The big question is, where do those swingers get there money. I was watching the new reality show Casino on Monday night, didn't mean to, but got caught in the vortex that is tv. Anyway the big plot twist had to do with swingers at the casino and they chose some prey, and tried to get them to play their swinger games like hide the sausage and isn't it sexy when I kiss your girlfriend. The prey decided to check it out and were whisked away in an SUV limo to the bar, and eventually back to a huge hotel suite where the main event was to go down. The whole time instead of thinking of all the implications of swinging, or if I would do it, or what sort of action they were going to show on TV, I was thinking where is all this money coming from? It doesn't seem like an ideal corporate sponsorship opportunity.

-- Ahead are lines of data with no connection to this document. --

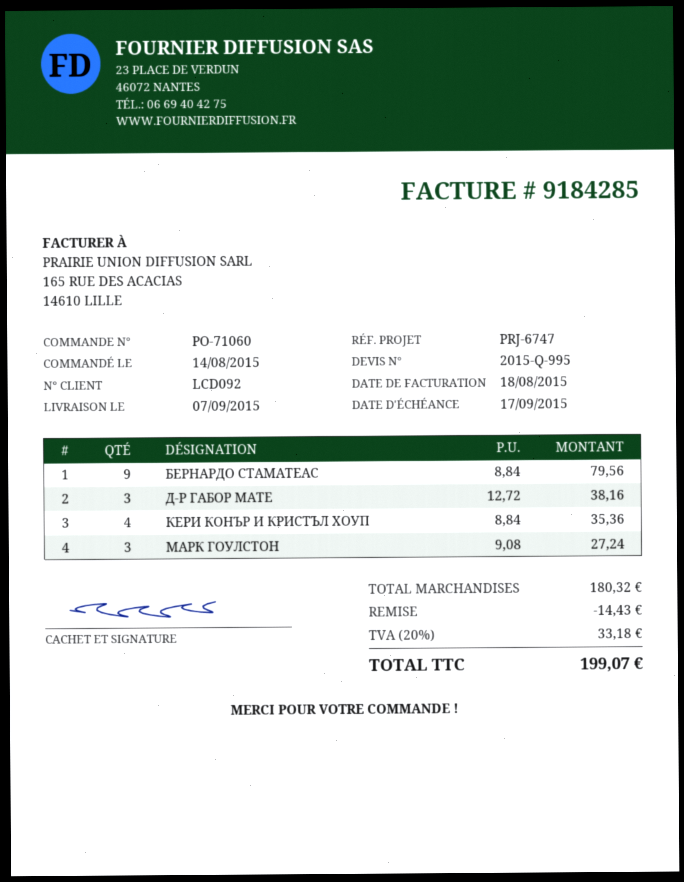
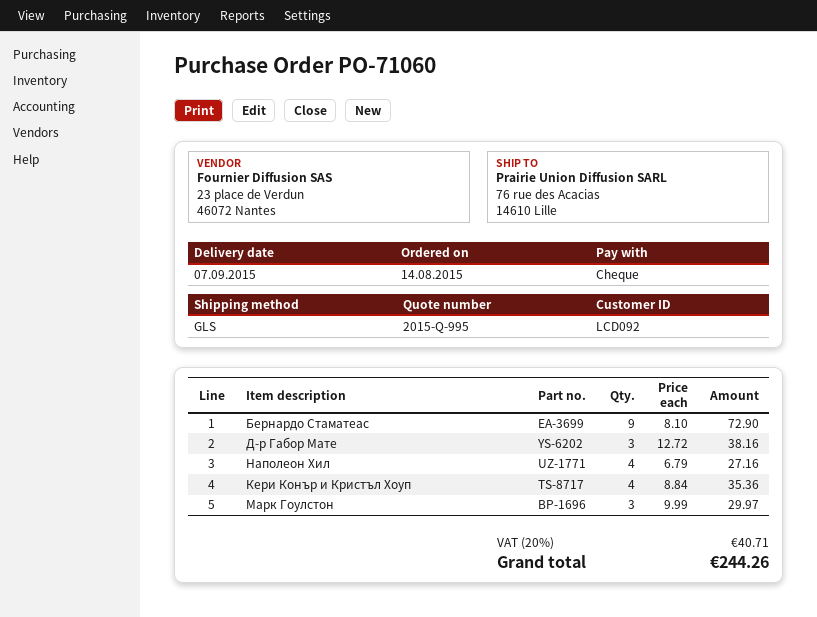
БЕРНАРДО СТАМАТЕАС: 9 x 8.84 = 79.56 -> 9 x 8.10 = 72.90
МАРК ГОУЛСТОН: 3 x 9.08 = 27.24 -> 3 x 9.99 = 29.97
Наполеон Хил: none -> 4 x 6.79 = 27.16
discount: 14.43 -> none
tax: 20% = 33.18 -> 20% = 40.71
total: 199.07 -> 244.26

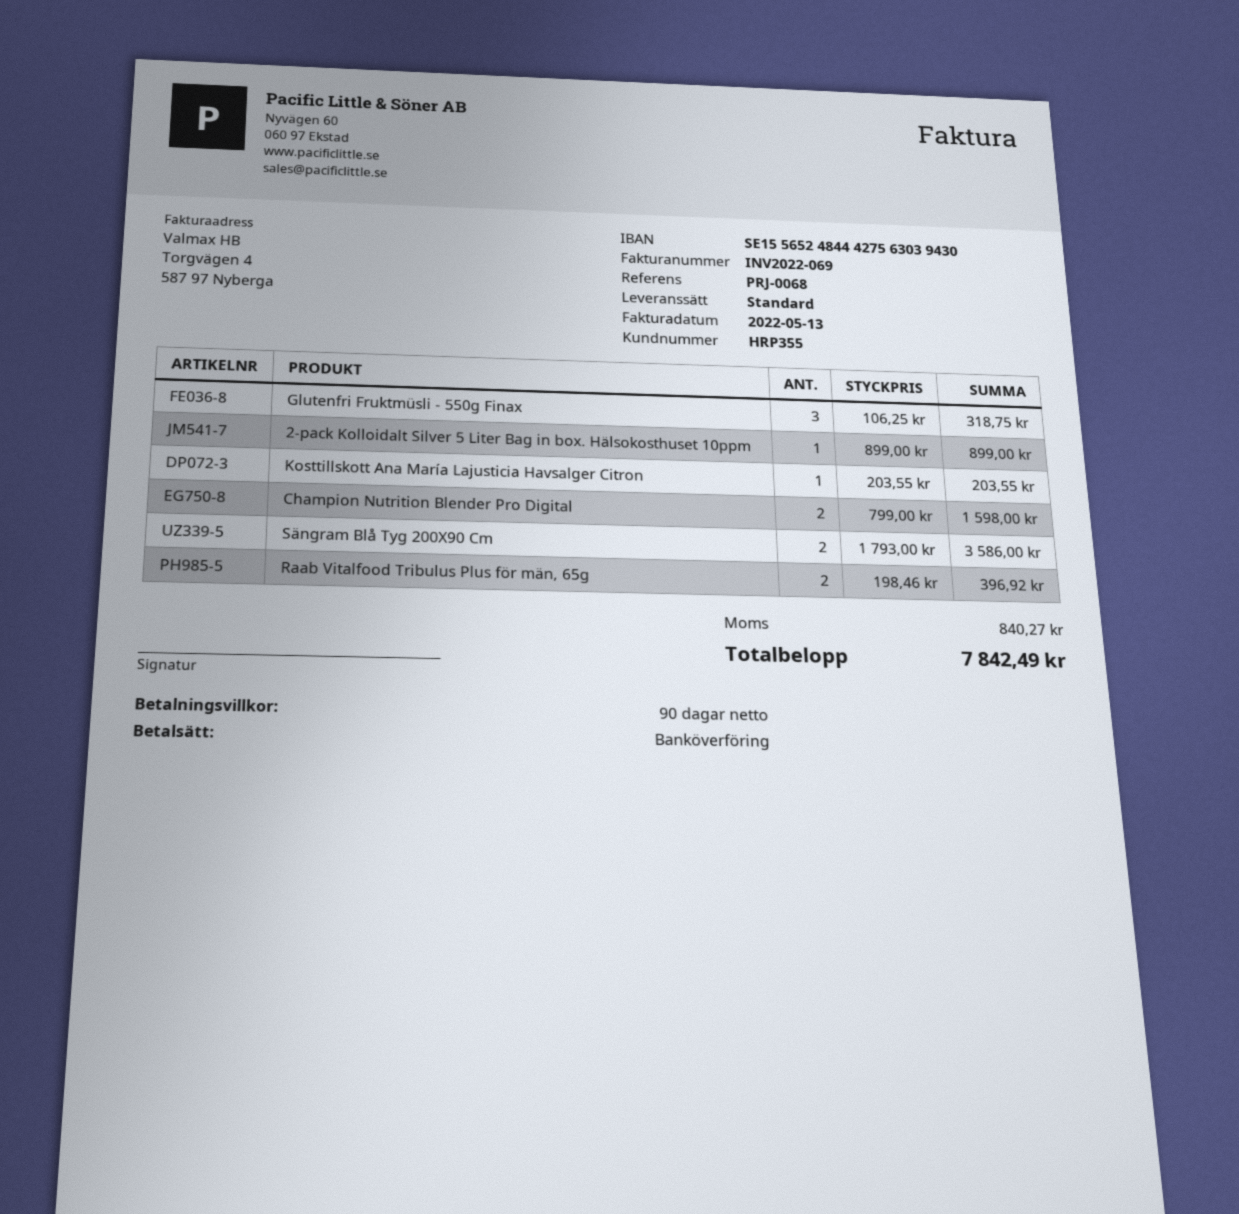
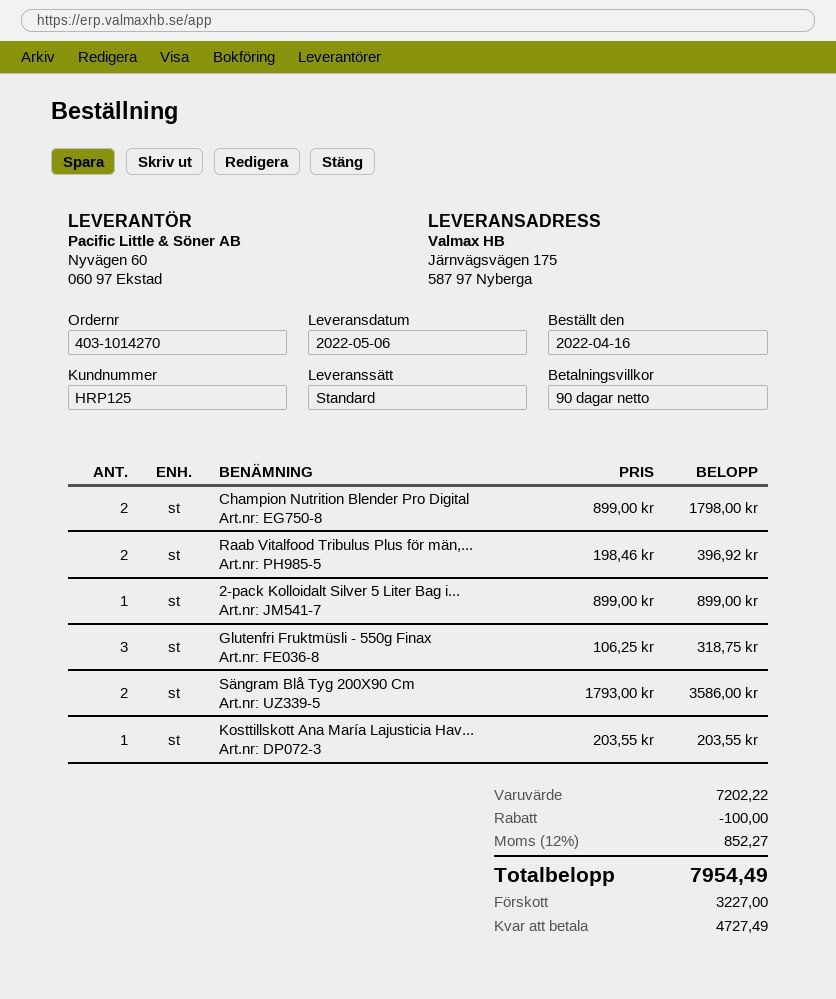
customer number: HRP355 -> HRP125
Champion Nutrition Blender Pro Digital: 2 x 799.00 = 1598.00 -> 2 x 899.00 = 1798.00
discount: none -> 100.00
tax: 840.27 -> 852.27
total: 7842.49 -> 7954.49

I mean you aren't going to show up and get passed branded condoms are you? So where does the money come from? Does each couple pay? Does that make them johns or prostitutes. It just boggles the mind.

6.22.2004

I've always enjoyed watermelon, I even eat with a spoon. Slowly hollowing it out until it's only a sad shell. If you had to decide, what would you say tasted better - watermelon with or without seeds? I've noticed lately that the choice was made for us. When did that happen anyway? What are millions of kids going to spit at their siblings on a sunny afternoon at the park? When is that watermelon tree going to grow in my stomach? What will spit or swallow refer to?

Yes, I am grasping.

6.21.2004

My office is getting a little too quiet for me. Sure it's nice if you want to be productive, but my options are slim when it comes to slacking off. I really miss not having someone to go grab a drink with or just sit down and chat. But what really gets me is that when I get a mystery package at the office there is no where and no one to share in the joy of popping the bubble wrap!

6.07.2004

Damn, this is the coolest thing ever. Makes me want to replace my wirless hub. Airport Express!